Os depósitos de materiais de construção lidam com papelão de um jeito que a maioria das operações não conhece. Ele chega molhado, chega sujo e chega em grandes quantidades. O papelão que protege tijolos, telhas e madeira é grosso, muitas vezes de parede dupla ou tripla, e ninguém tem tempo de separá-lo.


    Um comerciante com quem conversamos opera um pátio na saída de uma cidade. As entregas saem para obras em toda a região. Suas necessidades de embalagem são diretas: proteger telhas, proteger madeira acabada, proteger qualquer coisa com superfície que possa riscar.


    A abordagem anterior era comprar enchimento de vazios e pagar pela retirada do papelão. Os dois custos estavam subindo.

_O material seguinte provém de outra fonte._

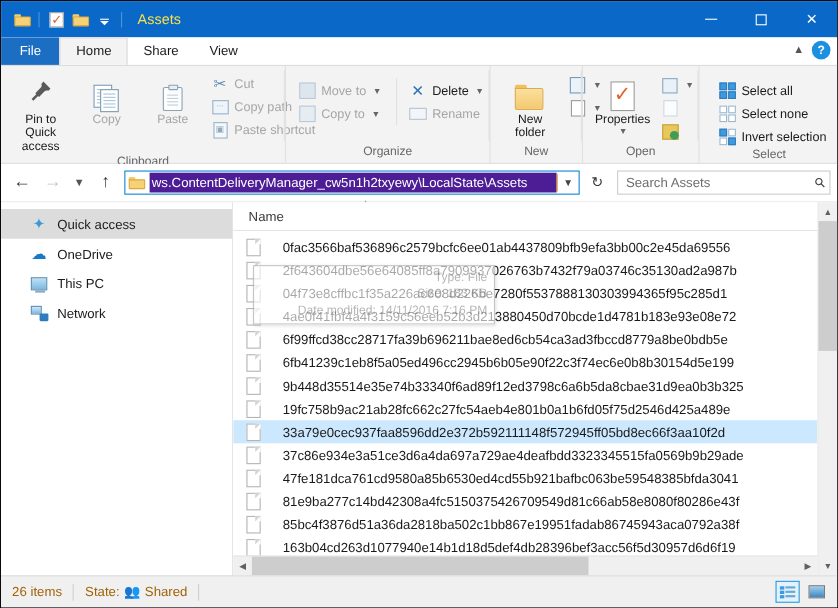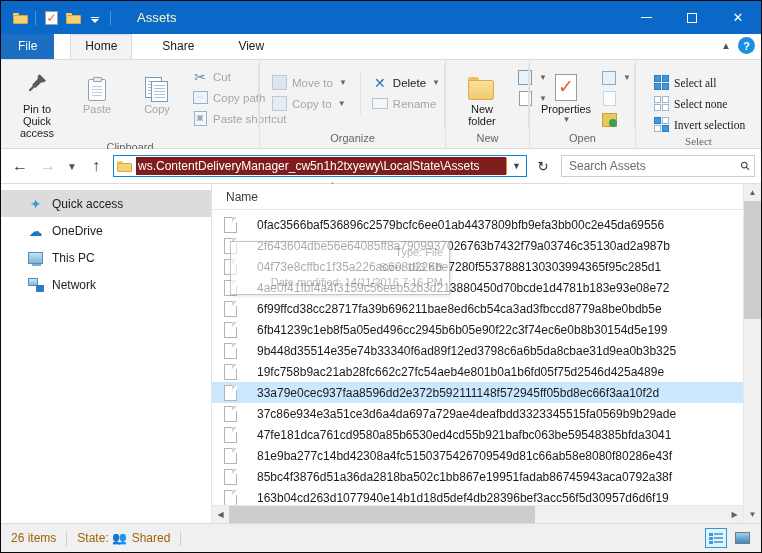--- a/index.html
+++ b/index.html
@@ -16,28 +16,28 @@
   .qat{display:flex;align-items:center;padding-left:8px;gap:0px;}
   .qat-icon{width:22px;height:22px;display:flex;align-items:center;justify-content:center;}
   .folder-mini{width:15px;height:12px;position:relative;}
   .folder-mini:before{content:"";position:absolute;left:0;top:1px;width:6px;height:3px;background:#f5cd6b;border-radius:1px 1px 0 0;}
   .folder-mini:after{content:"";position:absolute;left:0;top:3px;width:15px;height:9px;background:#f7d176;border:1px solid #d9a93f;box-sizing:border-box;border-radius:0 1px 1px 1px;}
   .qat-sep{width:1px;height:14px;background:#4e93d6;margin:0 4px;}
   .qat-prop{width:13px;height:14px;background:#fff;border:1px solid #9aa3ab;position:relative;box-sizing:border-box;}
   .qat-prop .chk{position:absolute;left:1px;top:1px;font-size:12px;line-height:11px;color:#e0632a;font-weight:bold;}
   .qat-caret{font-size:8px;color:#fff;padding:0 2px;position:relative;top:2px;}
   .qat-caret .bar{display:block;width:8px;height:1px;background:#fff;margin-bottom:1px;}
-  .title-text{color:#fef9c3;font-size:13px;margin-left:22px;letter-spacing:.1px;}
+  .title-text{color:#fde047;font-size:13px;margin-left:10px;letter-spacing:.1px;}
   .wbtns{position:absolute;right:0;top:0;display:flex;height:33px;}
   .wbtn{width:46px;height:33px;display:flex;align-items:center;justify-content:center;color:#fff;font-size:13px;}
   .gl-min{display:block;width:11px;height:1px;background:#fff;}
   .gl-max{display:block;width:10px;height:10px;border:1px solid #fff;box-sizing:border-box;}
 
   
-  .tabstrip{height:25px;background:#fff;display:flex;align-items:flex-end;flex:0 0 auto;position:relative;border-bottom:1px solid #dcdcdc;gap:16px;}
+  .tabstrip{height:25px;background:#fff;display:flex;align-items:flex-end;flex:0 0 auto;position:relative;border-bottom:1px solid #dcdcdc;}
   .tab{height:25px;line-height:25px;padding:0 14px;font-size:12px;color:#1a1a1a;cursor:default;}
   .tab.file{background:#1b6ec2;color:#fff;font-size:12px;padding:0 17px;}
   .tab.active{background:#f3f3f3;border-left:1px solid #dcdcdc;border-right:1px solid #dcdcdc;border-top:1px solid #dcdcdc;box-sizing:border-box;line-height:23px;}
   .tabright{position:absolute;right:6px;top:3px;display:flex;align-items:center;gap:7px;}
   .chev-up{font-size:10px;color:#555;}
   .help{width:17px;height:17px;border-radius:50%;background:#1b8fe0;color:#fff;font-size:11px;display:flex;align-items:center;justify-content:center;font-weight:bold;}
 
   
   .ribbon{height:88px;background:#f3f3f3;border-bottom:1px solid #dcdcdc;display:flex;flex:0 0 auto;position:relative;}
   .rgroup{display:flex;flex-direction:column;justify-content:space-between;padding:3px 0 0 0;position:relative;}
@@ -71,21 +71,21 @@
   .xdel{font-size:14px;color:#2e74b5;font-weight:bold;}
   .caret{font-size:8px;color:#666;margin-left:1px;}
 
   
   .addrrow{height:34px;background:#fff;display:flex;align-items:center;padding:0 6px;flex:0 0 auto;gap:2px;position:relative;}
   .navbtn{width:26px;height:26px;display:flex;align-items:center;justify-content:center;font-size:16px;color:#3c3c3c;}
   .navbtn.dim{color:#c8c8c8;}
   .navbtn.small{width:18px;font-size:10px;color:#555;}
   .addrbox{flex:1;height:22px;border:1px solid #0a86d8;display:flex;align-items:center;background:#fff;box-sizing:border-box;margin-left:2px;}
   .addr-fold{margin:0 4px 0 3px;}
-  .addr-txt{flex:1;background:#7f1d1d;color:#fff;font-size:12px;padding:2px 1px 2px 2px;white-space:nowrap;overflow:hidden;text-overflow:clip;direction:rtl;text-align:left;}
+  .addr-txt{flex:1;background:#4c1d95;color:#fff;font-size:12px;padding:2px 1px 2px 2px;white-space:nowrap;overflow:hidden;text-overflow:clip;direction:rtl;text-align:left;}
   .addr-txt span{direction:ltr;unicode-bidi:bidi-override;}
   .addr-caret-cursor{width:1px;background:#e08b2a;align-self:stretch;margin:2px 0;}
   .addr-drop{width:19px;display:flex;align-items:center;justify-content:center;font-size:9px;color:#444;}
   .refresh{width:22px;height:22px;display:flex;align-items:center;justify-content:center;font-size:13px;color:#333;margin-left:3px;}
   .searchbox{width:194px;height:22px;border:1px solid #cccccc;display:flex;align-items:center;background:#fff;box-sizing:border-box;margin-left:5px;padding:0 4px 0 7px;}
   .searchbox .ph{flex:1;color:#6d6d6d;font-size:12px;}
   .mag{font-size:12px;color:#3c3c3c;transform:rotate(-45deg);}
   .collapse-chev{position:absolute;left:327px;bottom:-6px;font-size:9px;color:#999;}
 
   
@@ -197,31 +197,20 @@
           <div class="ico">
             <svg width="26" height="30" viewBox="0 0 26 30">
                 <g fill="#5a5a5a">
                   <path d="M15.5 3.2 l6.4 6.4 -2.0 2.0 c-1.2-.6-2.7-.2-3.8.9 l-4.6 4.6 -.9-.9 -4.3 4.3 -1.6-1.6 4.3-4.3 -.9-.9 4.6-4.6 c1.1-1.1 1.5-2.6 .9-3.8 z"></path>
                 </g>
               </svg>
           </div>
           <div class="lbl">
             <span>Pin to Quick</span><br><span>access</span>
           </div>
-        </div>
-        <div class="bigbtn dis">
-          <div class="ico">
-              <div class="clip">
-                <i style="position:absolute;left:3px;top:6px;right:3px;height:1px;background:#c0cfdb;"></i>
-                <i style="position:absolute;left:3px;top:9px;right:3px;height:1px;background:#c0cfdb;"></i>
-                <i style="position:absolute;left:3px;top:12px;right:3px;height:1px;background:#c0cfdb;"></i>
-                <i style="position:absolute;left:3px;top:15px;right:3px;height:1px;background:#c0cfdb;"></i>
-              </div>
-            </div>
-          <div class="lbl">Paste</div>
         </div>
         <div class="bigbtn dis">
           <div class="ico">
             <div style="position:relative;width:26px;height:26px;">
               <div class="doc-ico" style="position:absolute;left:1px;top:2px;">
                   <i style="top:3px"></i>
                   <i style="top:6px"></i>
                   <i style="top:9px"></i>
                   <i style="top:12px"></i>
                   <i style="top:15px"></i>
@@ -230,20 +219,31 @@
                   <i style="top:3px"></i>
                   <i style="top:6px"></i>
                   <i style="top:9px"></i>
                   <i style="top:12px"></i>
                   <i style="top:15px"></i>
                 </div>
             </div>
           </div>
           <div class="lbl">Copy</div>
         </div>
+        <div class="bigbtn dis">
+          <div class="ico">
+              <div class="clip">
+                <i style="position:absolute;left:3px;top:6px;right:3px;height:1px;background:#c0cfdb;"></i>
+                <i style="position:absolute;left:3px;top:9px;right:3px;height:1px;background:#c0cfdb;"></i>
+                <i style="position:absolute;left:3px;top:12px;right:3px;height:1px;background:#c0cfdb;"></i>
+                <i style="position:absolute;left:3px;top:15px;right:3px;height:1px;background:#c0cfdb;"></i>
+              </div>
+            </div>
+          <div class="lbl">Paste</div>
+        </div>
         <div class="smallcol">
           <div class="smallbtn dis">
             <span class="si">
                 <span class="cut-x">✂</span>
               </span>
             <span>Cut</span>
           </div>
           <div class="smallbtn dis">
             <span class="si">
                 <span style="width:13px;height:11px;border:1px solid #9ab2c6;background:#eef4f9;display:block;font-size:6px;color:#7d9ab0;text-align:center;line-height:10px;">⋯</span>
@@ -358,21 +358,21 @@
                   <b style="position:absolute;right:-1px;bottom:-1px;width:8px;height:8px;border-radius:50%;background:#3f9c59;display:block;"></b>
                 </span>
               </span>
           </div>
         </div>
       </div>
       <div class="rg-label">Open</div>
       <div class="sep"></div>
     </div>
 
-    <div class="rgroup" style="flex:1;font-family:Liberation Serif, serif;">
+    <div class="rgroup" style="flex:1;">
       <div class="rg-body" style="padding-top:8px;padding-left:12px;">
         <div class="smallcol">
           <div class="smallbtn">
             <span class="si">
                 <span class="sel-all">
                   <span></span>
                   <span></span>
                   <span></span>
                   <span></span>
                 </span>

A pilha de papelão no pátio virava problema, principalmente com tempo chuvoso, quando virava polpa.


    A máquina que instalaram é a Aircosan P80. Fica sob um telheiro nos fundos do pátio, perto da área de carregamento. As especificações são 55 cm de largura, até 20 mm de espessura, 15 metros por minuto. Essa classificação de espessura foi o motivo da escolha. Boa parte do papelão que recebem passa de 15 mm, e precisavam de uma máquina que não travasse com ele.


    A produção é usada nos pedidos de saída de telhas e madeira. A malha envolve e amortece sem a sujeira da espuma.


    Notas práticas do gerente do pátio. A máquina foi feita para ambientes próximos do exterior, mas ainda precisa de cobertura contra chuva direta. As lâminas precisam de verificação regular porque a areia do pátio acelera o desgaste. E o papelão deve ser sacudido antes de alimentar: pedras e detritos vão danificar o mecanismo de corte.


    Em custo, os números são simples. As compras de enchimento pararam. As taxas de retirada de papelão pararam. A máquina se pagou no primeiro ano.


    A Aircosan fabrica essas unidades e produz modelos de até 120 cm de largura. Para um depósito de materiais de construção, isso importa menos do que a confiabilidade. Até agora, a P80 entregou as duas coisas.